Contribution abstract:
Oral history as a discipline is still in its infancy in Kyrgyzstan but it can serve as a way to decolonize and decenter Soviet Kyrgyz history. Conventionally history of Kyrgyzstan and its peoples was written with the focus on Soviet Russia, and very often it was placed in the margins of Soviet history and scholarship. But as bell hooks wrote
" ... these margins have been both sites of repression and sites of resistance," oral history can bring these margins to the center reversing the traditional order and ways of how histories of Kyrgyzstan and Central Asia were written. By giving the voice to the ones who have been in the margins and silenced, it gives us an opportunity to rethink and reexamine the existing discourses, narratives, and methodologies in the field of history.
Contribution abstract:
At present, there is a growing interest among researchers in regional studies, and local history, which investigates the spatial dimensions of social, economic, political, and behavioral phenomena. The picture of history would be incomplete without the assessments and interpretations of certain events by their participants and eyewitnesses.
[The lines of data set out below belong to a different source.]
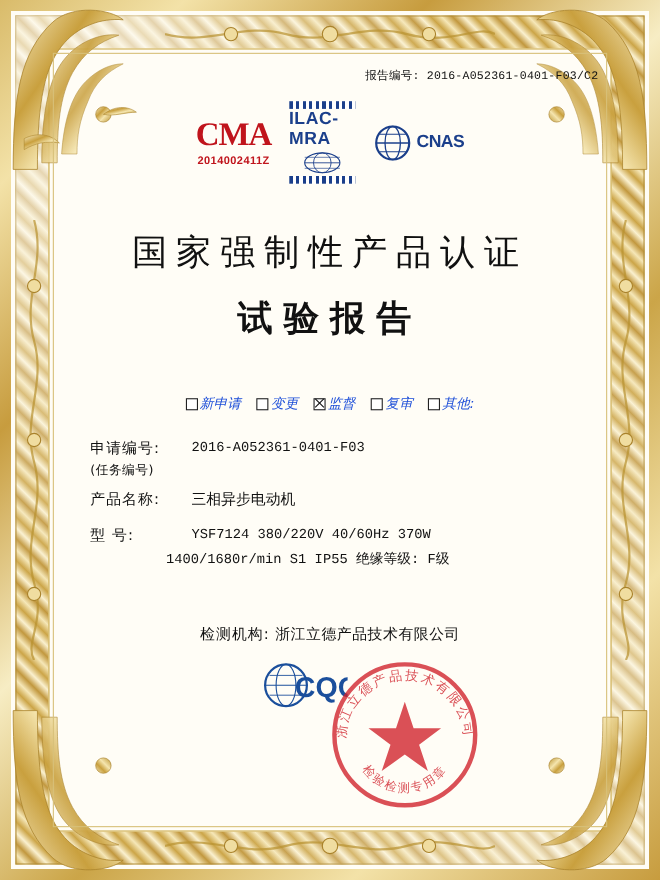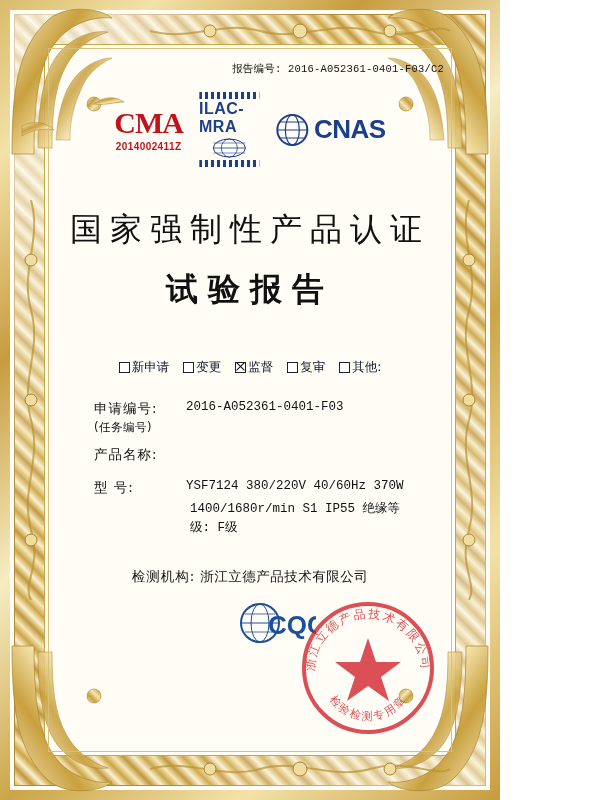--- a/index.html
+++ b/index.html
@@ -11,7 +11,7 @@
   }
   .page{
     position:relative;
-    width:500px;height:800px;
+    width:600px;height:800px;
     background:#fdfbf4;
   }
 

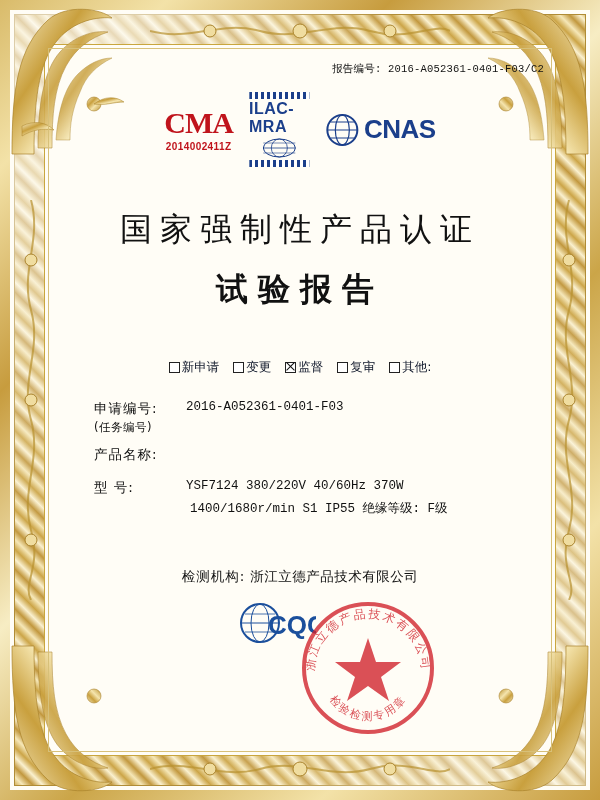--- a/index.html
+++ b/index.html
@@ -124,7 +124,7 @@
   .cnas .globe{width:34px;height:34px;}
   .cnas .word{
     font-family:"Liberation Sans", sans-serif;
-    font-weight:bold;font-size:26px;color:#1b3f8b;letter-spacing:-0.5px;
+    font-weight:bold;font-size:16px;color:#1b3f8b;letter-spacing:-0.5px;
   }
 
   

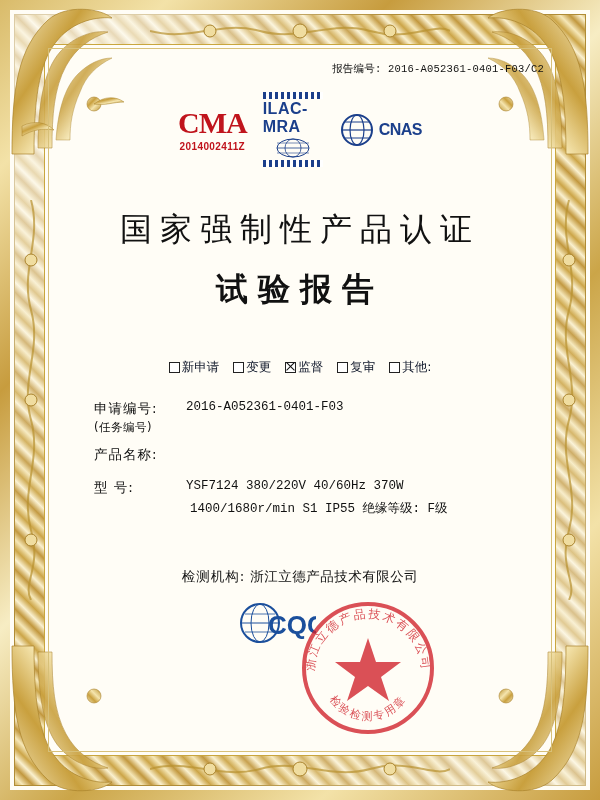--- a/index.html
+++ b/index.html
@@ -157,7 +157,7 @@
     position:absolute;top:303px;left:0;right:0;
     display:flex;justify-content:center;align-items:center;gap:14px;
     font-family:"DejaVu Sans", sans-serif;
-    font-size:12.5px;color:#0f172a;
+    font-size:12.5px;color:#1d4ed8;font-style:italic;
   }
   .chk{display:inline-flex;align-items:center;gap:2px;}
   .box{

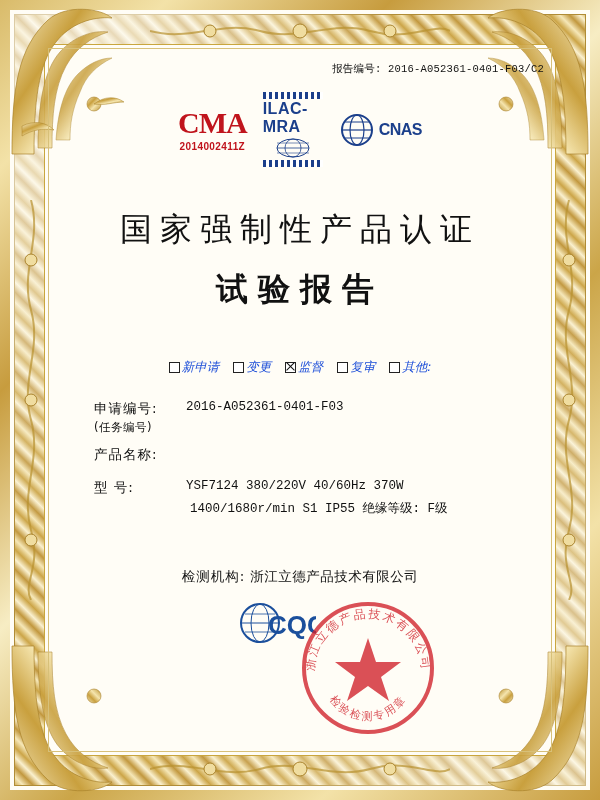--- a/index.html
+++ b/index.html
@@ -175,7 +175,7 @@
   }
 
   .fields{
-    position:absolute;top:342px;left:38px;right:30px;
+    position:absolute;top:342px;left:26px;right:30px;
     font-family:"DejaVu Sans", sans-serif;
     font-size:13.5px;color:#111;line-height:1.55;
   }

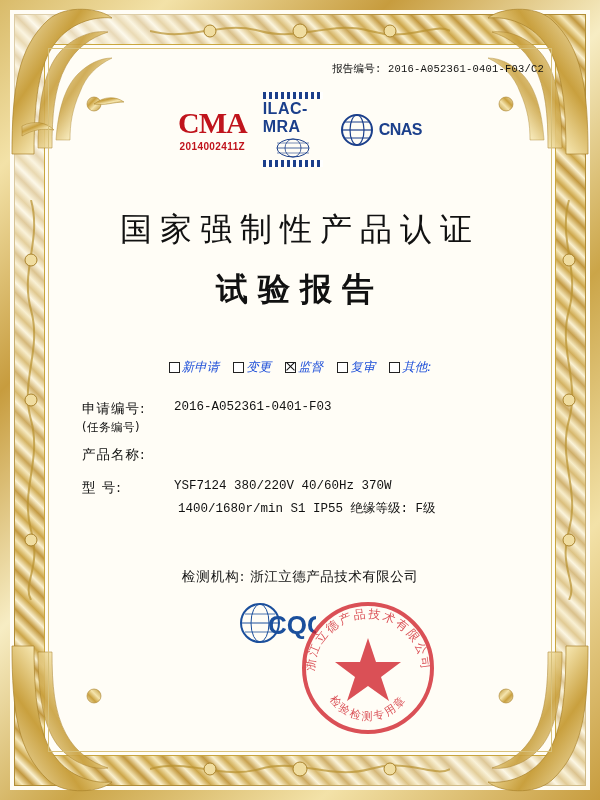--- a/index.html
+++ b/index.html
@@ -384,6 +384,7 @@
 
       <div class="frow">
         <div class="flabel">产品名称:</div>
+        <div class="fval cn">三相异步电动机</div>
       </div>
       <div style="height:10px"></div>
 

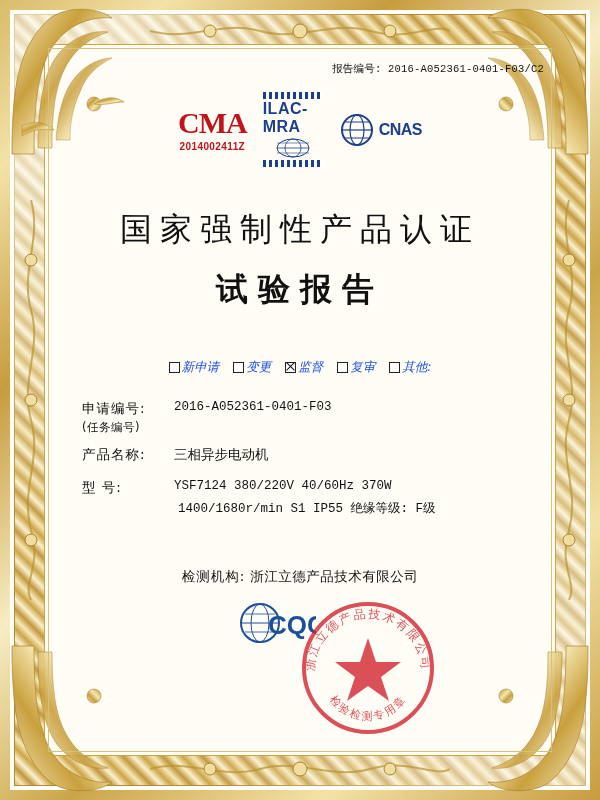--- a/index.html
+++ b/index.html
@@ -192,7 +192,7 @@
     font-size:11.5px;color:#111;margin:-2px 0 7px 0;letter-spacing:0.5px;
   }
   .cont-line{
-    margin-left:96px;
+    margin-left:69px;
     font-family:"Liberation Mono", monospace;
     font-size:12.5px;
   }

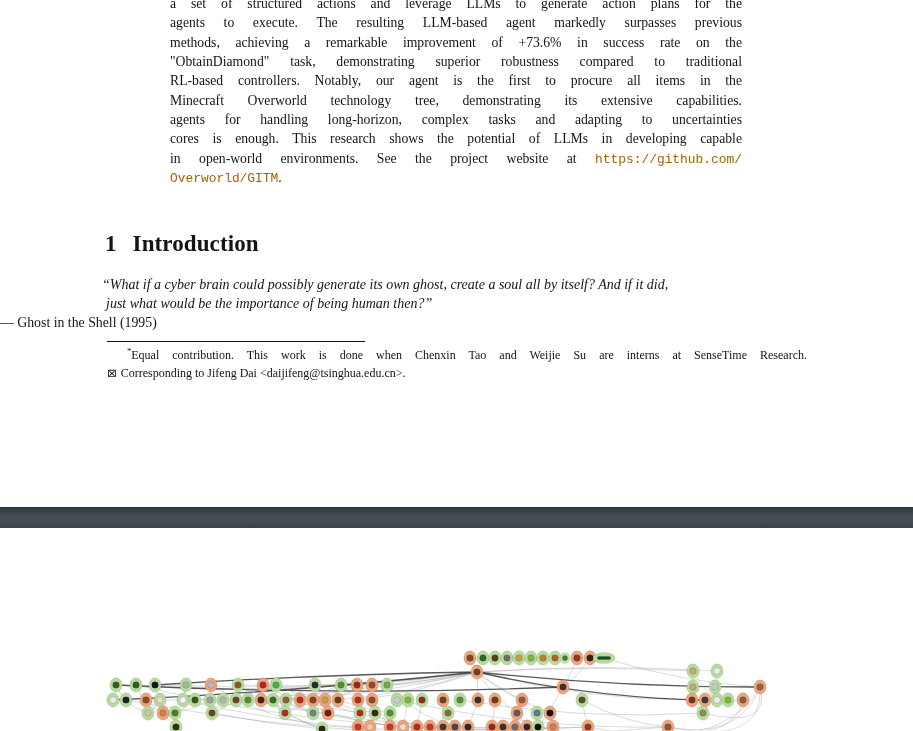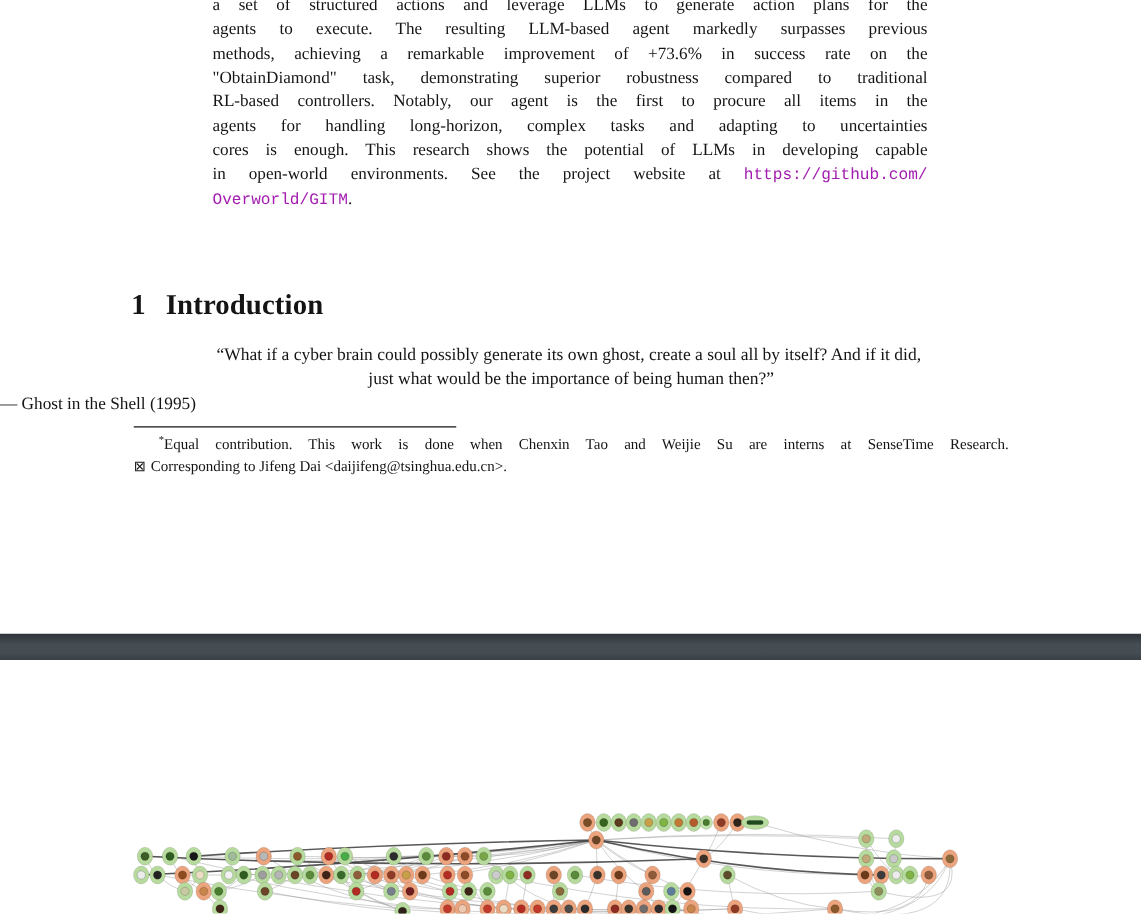--- a/index.html
+++ b/index.html
@@ -72,6 +72,7 @@
       <div class="aline"><span>methods, achieving a remarkable improvement of +73.6% in success rate on the</span></div>
       <div class="aline"><span>"ObtainDiamond" task, demonstrating superior robustness compared to traditional</span></div>
       <div class="aline"><span>RL-based controllers. Notably, our agent is the first to procure all items in the</span></div>
+      <div class="aline"><span>Minecraft Overworld technology tree, demonstrating its extensive capabilities.</span></div>
       <div class="aline"><span>agents for handling long-horizon, complex tasks and adapting to uncertainties</span></div>
       <div class="aline"><span>cores is enough. This research shows the potential of LLMs in developing capable</span></div>
       <div class="aline"><span>in open-world environments. See the project website at </span><span class="seg-link">https://github.com/</span></div>

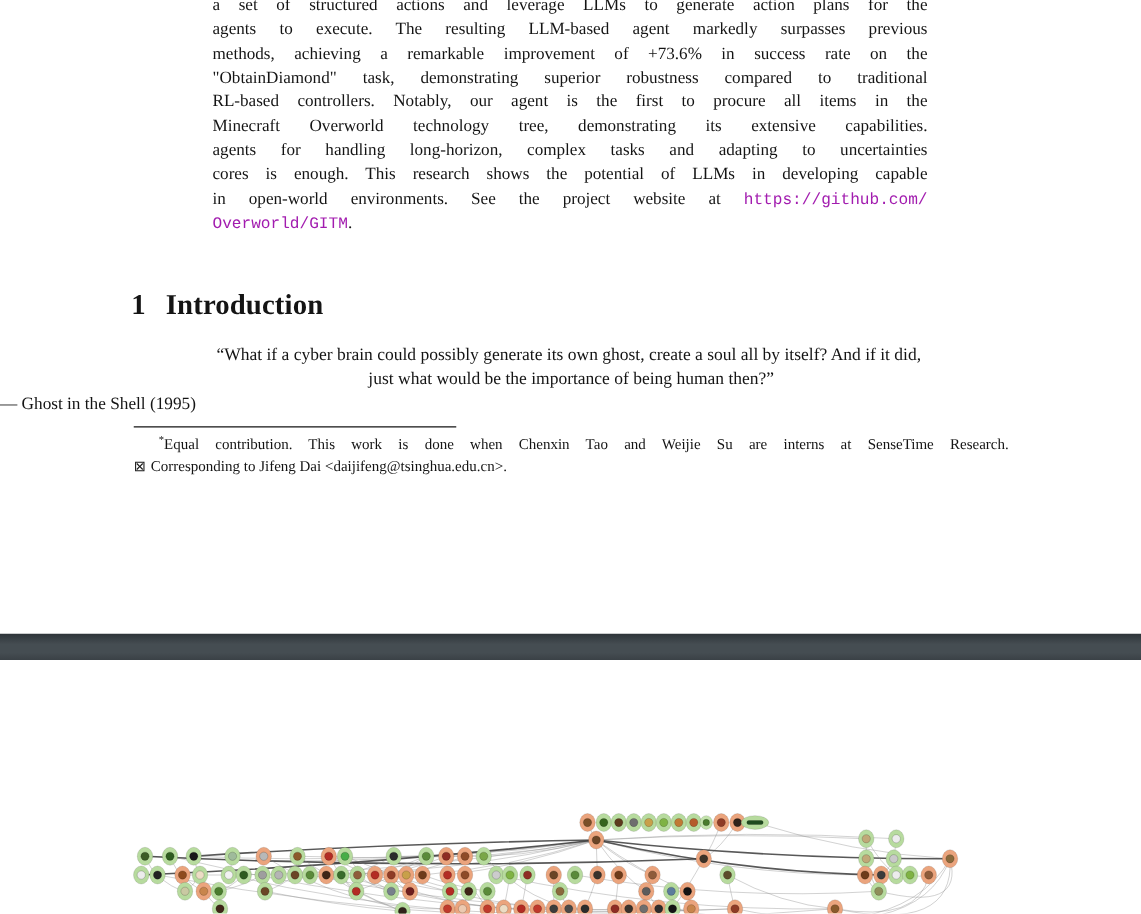--- a/index.html
+++ b/index.html
@@ -25,7 +25,7 @@
   .aline.nolast{text-align:left;text-align-last:auto;}
   .seg-link{
     font-family:"Liberation Mono", monospace;
-    font-size:12.9px;color:#a21caf;text-decoration:none;
+    font-size:12.9px;color:#a16207;text-decoration:none;
   }
   
   #section-heading{

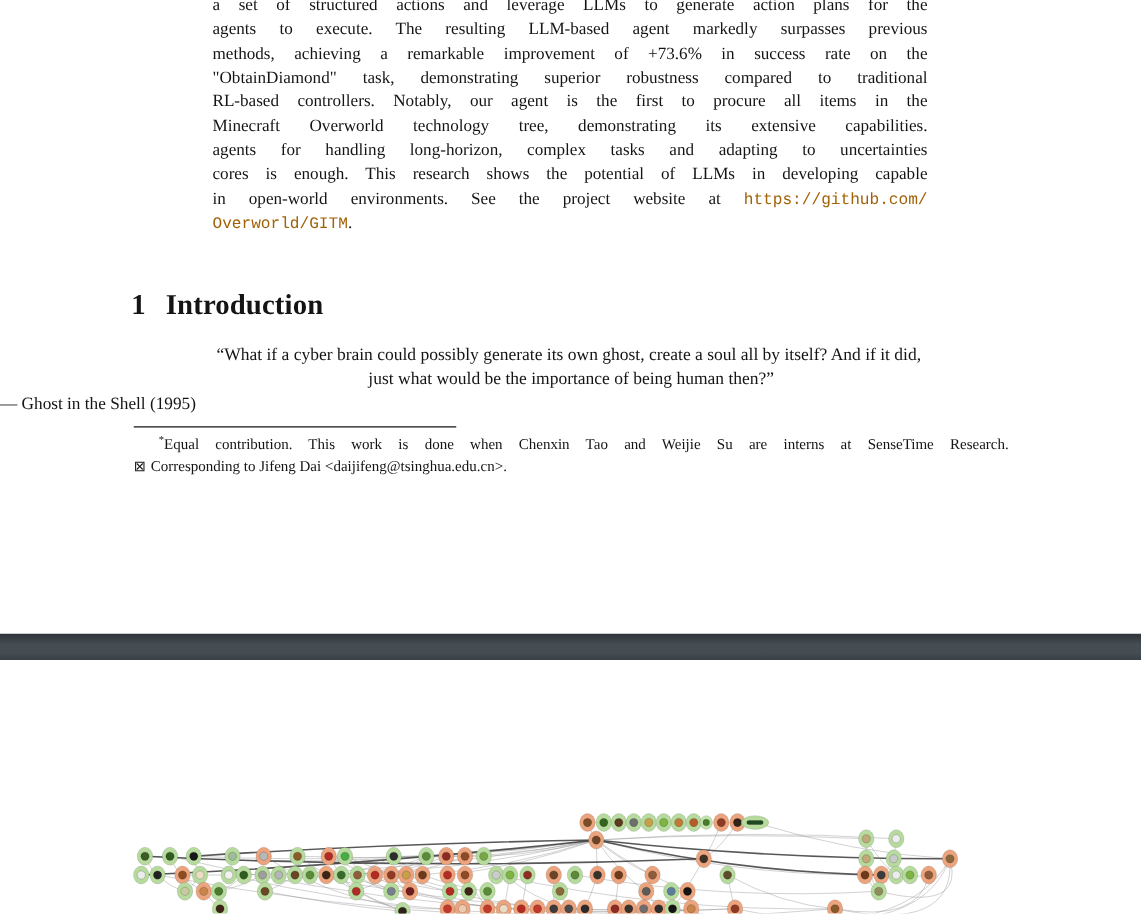--- a/index.html
+++ b/index.html
@@ -36,7 +36,7 @@
   
   #quote{
     position:absolute;left:102px;top:275px;width:706px;
-    font-size:14px;line-height:19.2px;text-align:center;
+    font-style:italic;font-size:14px;line-height:19.2px;
   }
   #quote .qline2{padding-left:4px;}
   #attribution{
The comprehension of the historical process, based on the memories of the average citizen, on the one hand, and a thorough analysis of written sources, on the other, will make it possible to detail the events, while expanding the global picture of the period under study.
In the report, the author will present his experience of studying local history on the example of the unique region of Central Asia, the Fergana Valley, which is home to more than 10 million people.
Why this region? This is due to political, economic, and social factors. The geopolitical location, besides the neighboring republics (Kyrgyzstan and Tajikistan), has a border with China. On the one hand, it is an economically developed region, which is due to its favorable geographical location, rich water resources, and fertile land, as well as the presence of Russian capital since tsarist times and the special attention of the Soviet authorities to the region as a major supplier of cotton. On the other hand, due to the densely populated area, there is a high percentage of unemployment in politically active with a high level of religious (Islamic) consciousness and the presence of radical groups, which leads to social tensions.
In this connection, studying and analyzing the state of society and people's perception of historical events on the eve and first years of independence of Uzbekistan through the method of oral history play a special role in writing an objective regional history.